# Stereo wires identification?



## sfhellwig (Feb 4, 2003)

I inhereted am FM modulated 6-disc changer from my sister and wanted to install it in to the 200. I will T-tap off of the stereo harness so there will be no easy color-coded adapter. I took the HU out the other night to install it and to my dismay the wires are not color coded or even paired in the slightest. The trusty meter helped me find the 4 speaker circuits, the constant and the switched power. Of the other two wires, how do I determine which is ground and which is dimmer? Both give similar impedence and voltage readings. Does anyone know them by color or have a copy of the adapters instructions which show the ports and their use? Any help is appreciated as I am stumped. I know I could ground to anywhere but want to avoid any possible ground loops. Thanks.


----------



## B14Drifter (Oct 25, 2002)

do what i did and rip off all your wires for the sound system... and use your own...

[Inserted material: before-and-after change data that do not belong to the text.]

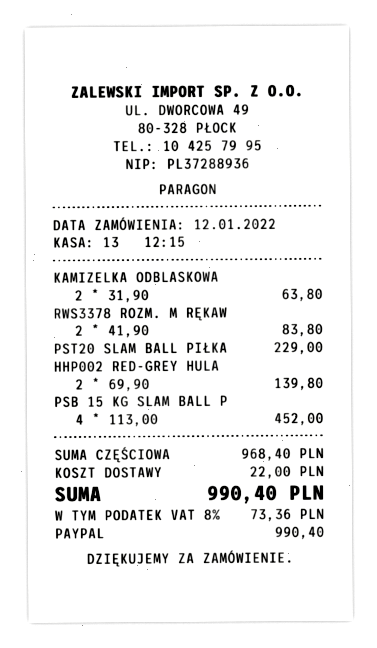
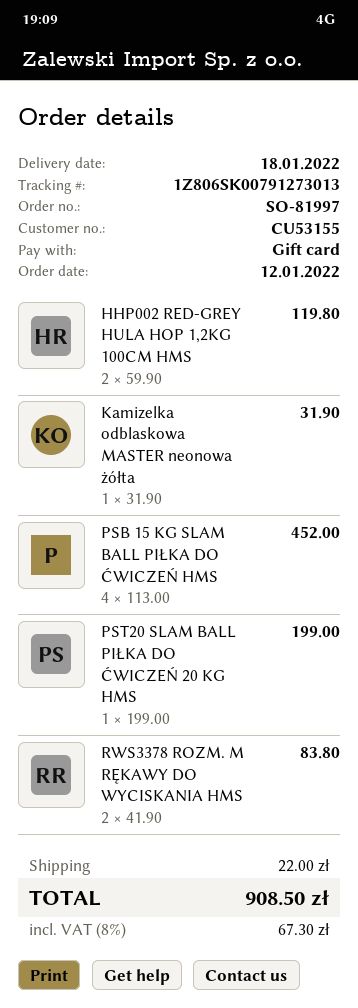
payment method: PayPal -> gift card
KAMIZELKA ODBLASKOWA: 2 x 31.90 = 63.80 -> 1 x 31.90 = 31.90
PST20 SLAM BALL PIŁKA: 1 x 229.00 = 229.00 -> 1 x 199.00 = 199.00
HHP002 RED-GREY HULA: 2 x 69.90 = 139.80 -> 2 x 59.90 = 119.80
tax: 8% = 73.36 -> 8% = 67.30
total: 990.40 -> 908.50

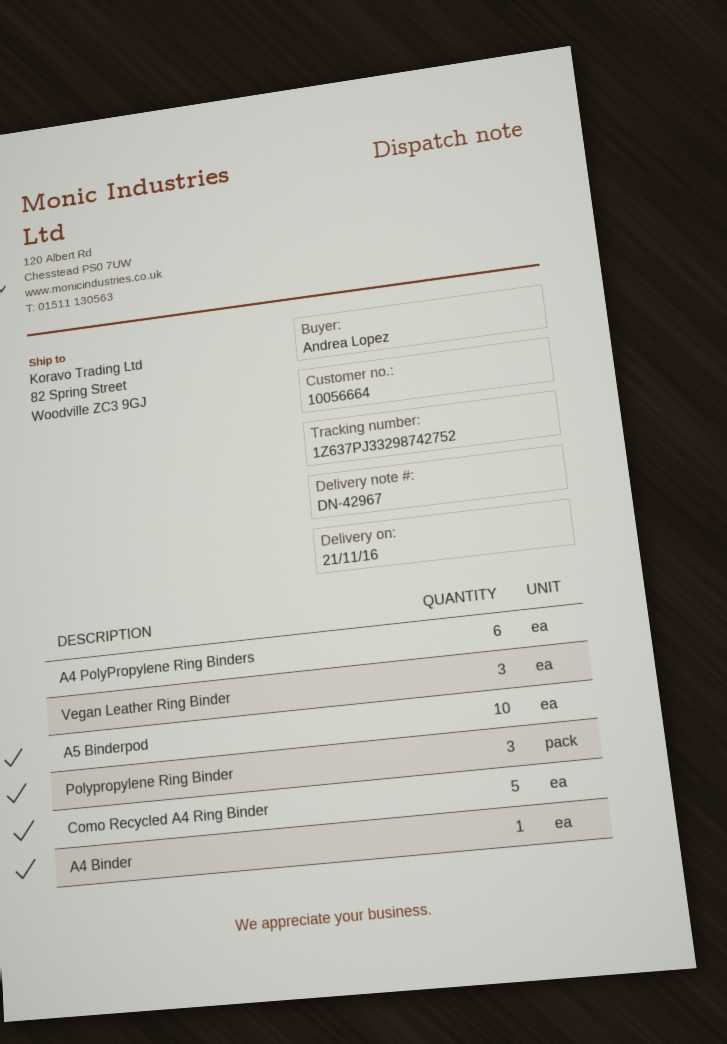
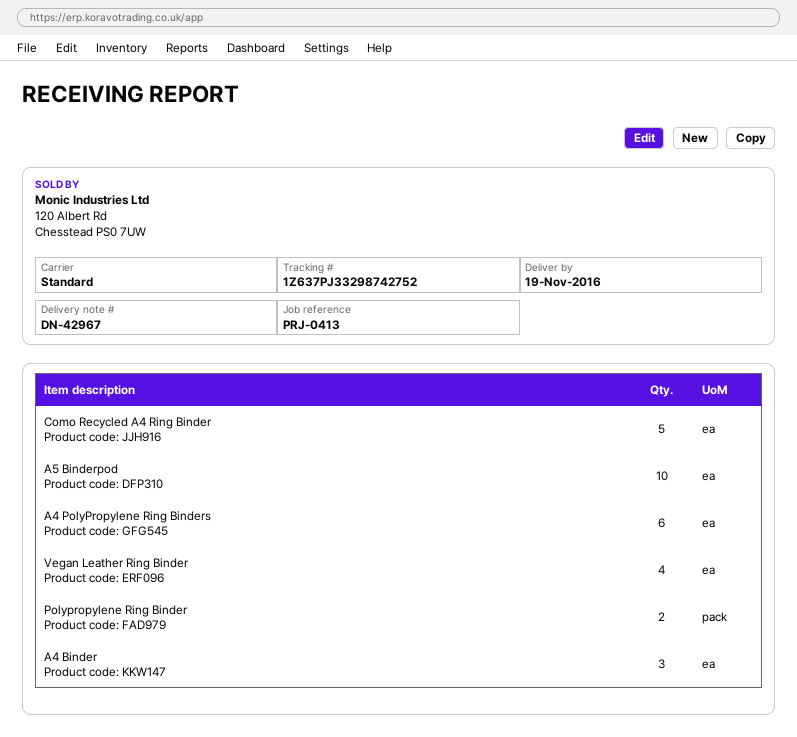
delivery date: 2016-11-21 -> 2016-11-19
Vegan Leather Ring Binder: 3 -> 4
Polypropylene Ring Binder: 3 -> 2
A4 Binder: 1 -> 3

here's a question though... if the cd changer is fm modulated... why do you need to tap any wires???


----------



## SentraStyleEMW (Aug 15, 2002)

B14Drifter said:


> *do what i did and rip off all your wires for the sound system... and use your own...
> 
> here's a question though... if the cd changer is fm modulated... why do you need to tap any wires??? *


You should only need 12 volts constant (which you've found), a 12 volt accessory wire (only shows 12 volts when ignition is on), and ground. You will not find a ground in the nissan harness as they have no true ground wire. The radio is grounded through the antenna. You can ground the ground wire to the bolt holding the center console in place.


----------



## sfhellwig (Feb 4, 2003)

I need to tap the harness for power. The changer only runs phantom off of a HU but requires taps for the FM mod box. SentraStyleEMW, that's what I was afraid of, thanks for the confirmation. I just didn't want to start tapping wires as I have burned up an old HU that way but didn't want to seek out a chassis ground if I didn't have to.


----------



## Nssnman (Apr 2, 2003)

I may have diagrams. Got a fax#


----------



## B14Drifter (Oct 25, 2002)

i have the haynes manual... they have a diagram for the stereo system, but they didn't indicate what color the ground is... i'm at work right now, but i can scan it and email to you later... what's your email address???


----------



## SuperSentra4203 (Dec 17, 2002)

Here is the OEM wire colors for the factory headunit

1998 Nissan 200 SX Stereo Information 

Constant 12V+> Pink 
Switched 12V+> Blue 
Ground> Gray 
Illumination> Red/Brown 
Dimmer> Red/Yellow 
Antenna> Right Front 

Front Speakers 6 1/2" Doors 
Left Front> (+) Brown 
Left Front> (-) Black/Red 
Right Front> (+) Light Green 
Right Front> (-) Black/Yellow 

Rear Speakers 6 1/2" Rear Deck 
Left Rear> (+) Orange 
Left Rear> (-) Black/Pink 
Right Rear> (+) Blue 
Right Rear> (-) Black/White


----------



## sfhellwig (Feb 4, 2003)

Oh that is an awsome description. Just goes to illustrate what were they thinking on the colorings here. In my cutlas I swear the powers were red black & yellow and the speakers were colored pairs. Thanks alot though. B14Drifter, check my profile for the contact email. I could not access your contact info.


----------



## SuperSentra4203 (Dec 17, 2002)

I have instant access to any cars stereo wiring code. Yeah, it does seem really screwed up. I recently did a stereo install in my Grand Prix (bypassed factory amp with new wire) and a 90 Crown Vic. Now that is really screwed up. Found out it was common ground, so new wiring had to be run.


----------